‘Coffee Blues’: the song that gave The Lovin’ Spoonful their name
When we think of the bands that defined the cultural shift of the mid-1960s, The Lovin’ Spoonful don’t typically make the short list, but by just about any measure, they ought to. This was a group that was right there in Greenwich Village in ‘64, fusing the folk and rock worlds alongside Bob Dylan; and by ‘66, they were jockeying for position on the pop charts with The Beatles and The Rolling Stones, easily outselling all of their fellow American bands in singles sales—including The Beach Boys. Like The Stones, the band’s name was respectfully plucked from the lyrics of a revered bluesman.
However, whereas Mick and Keith had selected a pretty obvious song title from the Muddy Waters catalogue, John Sebastian dug a little deeper for his inspiration, ending up with a rather loaded if cryptic phrase from the mind of Mississippi John Hurt.
Sebastian wasn’t just a fan of Hurt. Despite the two being more than 50 years apart in age, they’d started jamming together in New York in the early ‘60s, during a time when many old bluesmen were encountering a whole new audience of young college kids enamoured with their work.
“John [Hurt] showed up in Greenwich Village about ’63 or ’64 and happened to hear me play harmonica with Tom Paxton, who was opening for him,” Sebastian told the Indian River Guardian in 2015. “Then he asked me to play with him, and that grew into a real friendship.”
Sebastian, who had a harmonica-playing father and grew up surrounded by musicians, was an instant appreciator not just of Hurt’s still evident talents as a songwriter and guitarist, but his personality as a performer and ability to have fun with his audience.
“[Hurt] had a tune called ‘Coffee Blues’,” Sebastian said, “A thinly veiled tune as many were at this time, with an introduction about how he always had his cup of Maxwell House coffee because it’s ‘good to the last drop.’ Then he’d sing ‘I love my baby by the lovin’ spoonful.’ So that is where we got our name.”
By 1965, as Sebastian’s new band was scoring its earliest hits with ‘Do You Believe in Magic?’ and ‘Did You Ever Have to Make Up Your Mind?’, journalists and fans, in turn, started asking a question of their own: “What does ‘the lovin’ spoonful’ actually mean?”
Coming as it did during a period of rampant paranoia about recreational drugs and devil-inspired rock n’ roll bands trying to seduce the youth of America, there was often concerned speculation about the name being a drug reference, which Sebastian and his bandmates could always easily deny.
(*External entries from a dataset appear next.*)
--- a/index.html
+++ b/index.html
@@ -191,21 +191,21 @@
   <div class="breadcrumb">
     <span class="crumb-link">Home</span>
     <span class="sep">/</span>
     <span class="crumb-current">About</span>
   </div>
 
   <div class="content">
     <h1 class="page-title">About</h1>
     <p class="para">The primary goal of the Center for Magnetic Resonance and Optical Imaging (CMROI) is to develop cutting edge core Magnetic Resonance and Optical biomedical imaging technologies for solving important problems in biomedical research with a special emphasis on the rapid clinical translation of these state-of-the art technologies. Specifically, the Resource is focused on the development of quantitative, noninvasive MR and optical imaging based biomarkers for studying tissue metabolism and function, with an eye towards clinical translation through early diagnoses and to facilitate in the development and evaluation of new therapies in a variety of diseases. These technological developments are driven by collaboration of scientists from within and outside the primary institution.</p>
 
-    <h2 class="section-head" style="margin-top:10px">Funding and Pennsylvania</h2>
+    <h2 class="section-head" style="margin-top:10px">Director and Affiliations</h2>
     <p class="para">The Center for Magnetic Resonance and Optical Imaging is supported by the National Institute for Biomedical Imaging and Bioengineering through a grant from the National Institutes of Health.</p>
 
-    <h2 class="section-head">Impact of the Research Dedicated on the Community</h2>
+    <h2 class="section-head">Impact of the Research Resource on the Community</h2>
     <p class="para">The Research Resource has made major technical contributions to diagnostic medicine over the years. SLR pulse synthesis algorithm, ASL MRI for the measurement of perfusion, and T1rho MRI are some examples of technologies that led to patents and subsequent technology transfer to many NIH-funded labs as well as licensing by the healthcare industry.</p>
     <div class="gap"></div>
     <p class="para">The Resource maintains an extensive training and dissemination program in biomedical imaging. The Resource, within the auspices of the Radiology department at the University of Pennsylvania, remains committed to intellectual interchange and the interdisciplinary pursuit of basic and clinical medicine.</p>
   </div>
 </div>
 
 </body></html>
The preferred response was to explain, truthfully, that Sebastian was a friend of John Hurt, and that the idea to use that specific lyric from ‘Coffee Blues’ had come from another friend, Fritz Richmond of the Kweskin Jug Band. Richmond thought it would be a good moniker for a group that was trying to find the middle ground between Hurt’s blues and Chuck Berry’s rock, and John Sebastian agreed.
The only trouble was that Richmond, Sebastian, and certainly John Hurt all knew the actual connotation of the “lovin’ spoonful” line, and explaining that in any further detail—particular to a square reporter—could get dicey.
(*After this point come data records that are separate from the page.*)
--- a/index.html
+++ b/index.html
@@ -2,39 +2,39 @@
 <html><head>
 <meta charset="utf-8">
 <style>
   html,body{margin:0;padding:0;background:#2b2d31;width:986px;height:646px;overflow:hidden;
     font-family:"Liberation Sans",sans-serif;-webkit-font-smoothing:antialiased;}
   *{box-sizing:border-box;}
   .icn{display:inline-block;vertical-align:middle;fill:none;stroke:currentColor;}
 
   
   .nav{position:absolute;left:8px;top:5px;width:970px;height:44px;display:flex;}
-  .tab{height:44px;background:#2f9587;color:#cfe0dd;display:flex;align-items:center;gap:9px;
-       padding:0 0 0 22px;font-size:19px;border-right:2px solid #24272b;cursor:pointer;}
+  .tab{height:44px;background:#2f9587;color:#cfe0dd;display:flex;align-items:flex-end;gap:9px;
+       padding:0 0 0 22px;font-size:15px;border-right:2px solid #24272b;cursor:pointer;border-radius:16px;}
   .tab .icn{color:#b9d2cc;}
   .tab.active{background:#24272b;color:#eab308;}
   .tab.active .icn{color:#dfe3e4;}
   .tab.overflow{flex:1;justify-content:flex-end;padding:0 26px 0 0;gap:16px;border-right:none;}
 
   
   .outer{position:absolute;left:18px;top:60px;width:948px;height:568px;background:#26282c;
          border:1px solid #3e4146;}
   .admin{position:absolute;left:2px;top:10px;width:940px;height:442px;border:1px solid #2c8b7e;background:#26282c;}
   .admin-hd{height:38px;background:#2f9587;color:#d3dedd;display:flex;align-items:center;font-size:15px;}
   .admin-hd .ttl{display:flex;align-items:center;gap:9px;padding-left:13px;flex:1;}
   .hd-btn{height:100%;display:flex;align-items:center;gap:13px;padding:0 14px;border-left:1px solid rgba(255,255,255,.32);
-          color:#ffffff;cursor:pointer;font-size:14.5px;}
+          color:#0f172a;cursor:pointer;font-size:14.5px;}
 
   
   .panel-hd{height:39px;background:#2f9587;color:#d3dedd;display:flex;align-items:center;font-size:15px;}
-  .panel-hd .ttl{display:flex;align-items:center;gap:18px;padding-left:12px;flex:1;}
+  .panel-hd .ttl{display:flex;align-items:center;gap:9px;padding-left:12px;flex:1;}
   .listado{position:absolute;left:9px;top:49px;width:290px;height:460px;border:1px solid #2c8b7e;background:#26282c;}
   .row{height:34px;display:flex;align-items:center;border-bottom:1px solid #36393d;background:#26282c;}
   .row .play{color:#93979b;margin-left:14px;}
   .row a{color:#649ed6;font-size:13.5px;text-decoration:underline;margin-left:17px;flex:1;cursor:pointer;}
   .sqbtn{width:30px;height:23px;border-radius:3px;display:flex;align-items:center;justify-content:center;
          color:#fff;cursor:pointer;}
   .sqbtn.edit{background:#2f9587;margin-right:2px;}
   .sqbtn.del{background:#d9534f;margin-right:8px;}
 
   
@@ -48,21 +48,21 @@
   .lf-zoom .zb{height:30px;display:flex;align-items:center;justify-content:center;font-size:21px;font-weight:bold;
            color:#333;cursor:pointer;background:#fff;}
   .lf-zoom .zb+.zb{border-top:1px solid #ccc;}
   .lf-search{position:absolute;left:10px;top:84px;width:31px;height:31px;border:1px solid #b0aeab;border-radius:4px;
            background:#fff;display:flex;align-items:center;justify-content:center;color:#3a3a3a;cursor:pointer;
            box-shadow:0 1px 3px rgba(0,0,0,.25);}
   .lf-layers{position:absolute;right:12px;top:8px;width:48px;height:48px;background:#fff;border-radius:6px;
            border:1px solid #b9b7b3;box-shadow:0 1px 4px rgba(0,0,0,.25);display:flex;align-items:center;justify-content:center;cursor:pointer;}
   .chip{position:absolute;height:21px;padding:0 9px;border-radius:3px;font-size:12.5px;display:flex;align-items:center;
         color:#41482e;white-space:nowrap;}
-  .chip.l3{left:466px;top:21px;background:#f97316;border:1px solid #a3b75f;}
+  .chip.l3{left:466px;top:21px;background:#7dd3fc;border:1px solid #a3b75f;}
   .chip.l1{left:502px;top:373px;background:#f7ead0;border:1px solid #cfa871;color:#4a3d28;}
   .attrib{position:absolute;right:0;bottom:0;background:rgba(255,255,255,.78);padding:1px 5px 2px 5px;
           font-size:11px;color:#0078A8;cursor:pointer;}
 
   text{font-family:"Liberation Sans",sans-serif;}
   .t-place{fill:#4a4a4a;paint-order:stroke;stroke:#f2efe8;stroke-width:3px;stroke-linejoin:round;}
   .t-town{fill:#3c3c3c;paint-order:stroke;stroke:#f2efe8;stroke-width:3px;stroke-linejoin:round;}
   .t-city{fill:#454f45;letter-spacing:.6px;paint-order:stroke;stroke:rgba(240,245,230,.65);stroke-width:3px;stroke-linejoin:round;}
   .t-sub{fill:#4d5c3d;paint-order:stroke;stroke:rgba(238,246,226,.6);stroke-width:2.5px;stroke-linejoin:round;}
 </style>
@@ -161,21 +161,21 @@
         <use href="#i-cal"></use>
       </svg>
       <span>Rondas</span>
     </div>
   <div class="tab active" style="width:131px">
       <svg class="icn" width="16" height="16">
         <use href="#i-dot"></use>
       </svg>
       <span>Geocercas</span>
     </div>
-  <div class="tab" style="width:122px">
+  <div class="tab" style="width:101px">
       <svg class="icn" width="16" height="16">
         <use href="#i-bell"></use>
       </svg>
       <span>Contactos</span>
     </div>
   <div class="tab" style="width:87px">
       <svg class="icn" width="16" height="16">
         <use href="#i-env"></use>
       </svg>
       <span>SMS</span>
As Sebastian has often acknowledged, the lyrics of ‘Coffee Blues’—while ostensibly about having to make your own cup of coffee after a girl left you—also twist the metaphor into a reference to cunnilingus. “It was always a big crowd pleaser because of Hurt’s particularly innocent delivery and his guileless way of presenting it,” Sebastian explained, via Songfacts.
Concluding, “His audience was frequently filled with beautiful college women—he always had appeal for the women in the audience… And as he began to sing [that song], by the third or fourth time, when he’d come to the words ‘the lovin’ spoonful’, everybody would know what he was referring to. It was a set piece for him, and that’s why it was memorable.”